Data extract Block Start

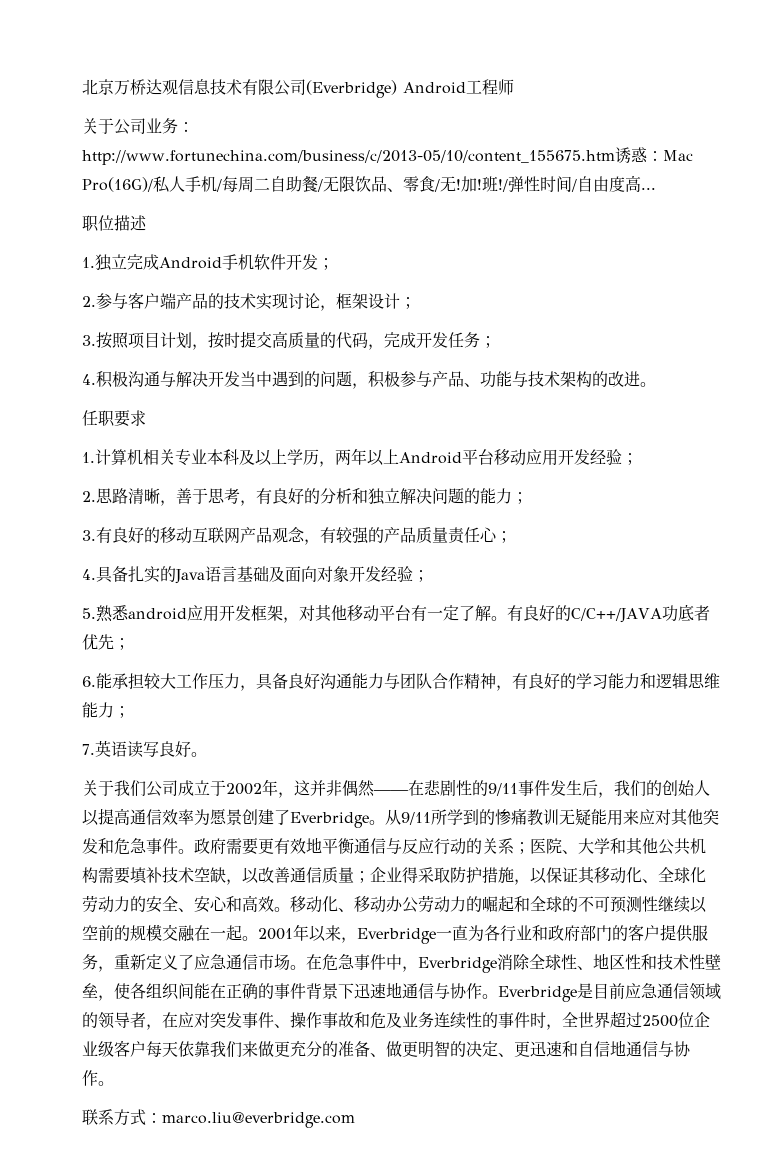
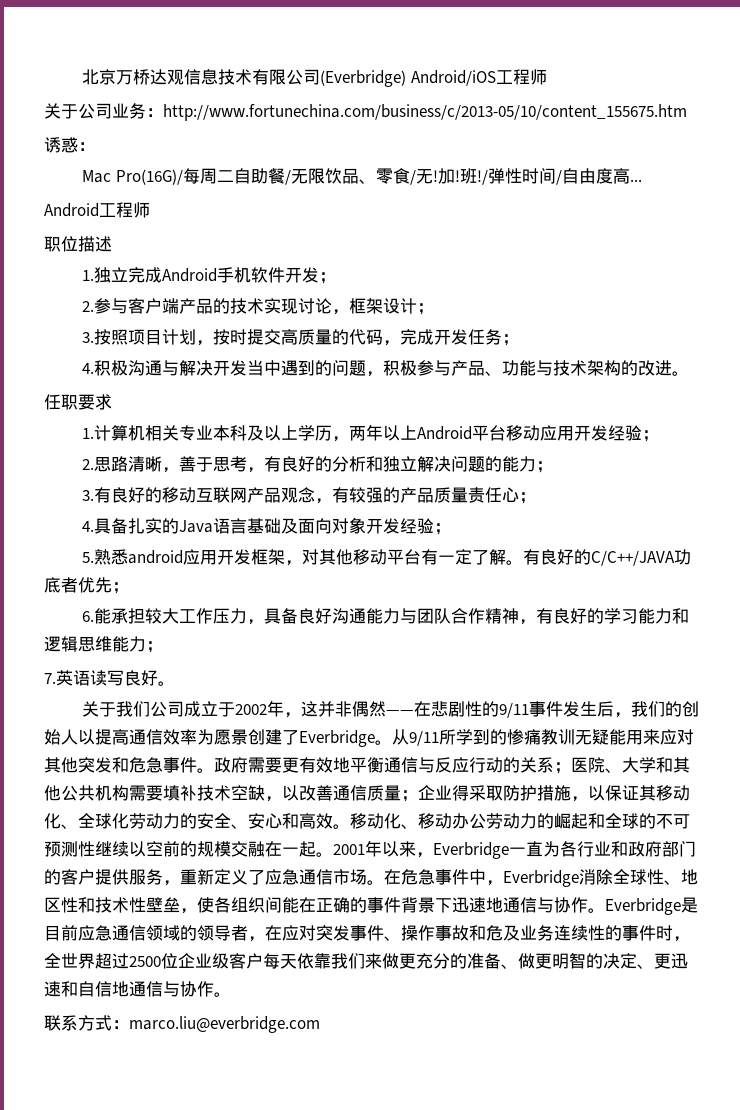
- 北京万桥达观信息技术有限公司(Everbridge) Android工程师
+ 北京万桥达观信息技术有限公司(Everbridge) Android/iOS工程师
- 关于公司业务：http://www.fortunechina.com/business/c/2013-05/10/content_155675.htm诱惑：Mac Pro(16G)/私人手机/每周二自助餐/无限饮品、零食/无!
+ 关于公司业务：http://www.fortunechina.com/business/c/2013-05/10/content_155675.htm
+ 诱惑：
+ Mac Pro(16G)/每周二自助餐/无限饮品、零食/无!
+ Android工程师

Data extract Block End

Write out each record exactly as shown, but not its pictures.

- 北京万桥达观信息技术有限公司(Everbridge) Android工程师
+ 北京万桥达观信息技术有限公司(Everbridge) Android/iOS工程师
- 关于公司业务：http://www.fortunechina.com/business/c/2013-05/10/content_155675.htm诱惑：Mac Pro(16G)/私人手机/每周二自助餐/无限饮品、零食/无!
+ 关于公司业务：http://www.fortunechina.com/business/c/2013-05/10/content_155675.htm
+ 诱惑：
+ Mac Pro(16G)/每周二自助餐/无限饮品、零食/无!
+ Android工程师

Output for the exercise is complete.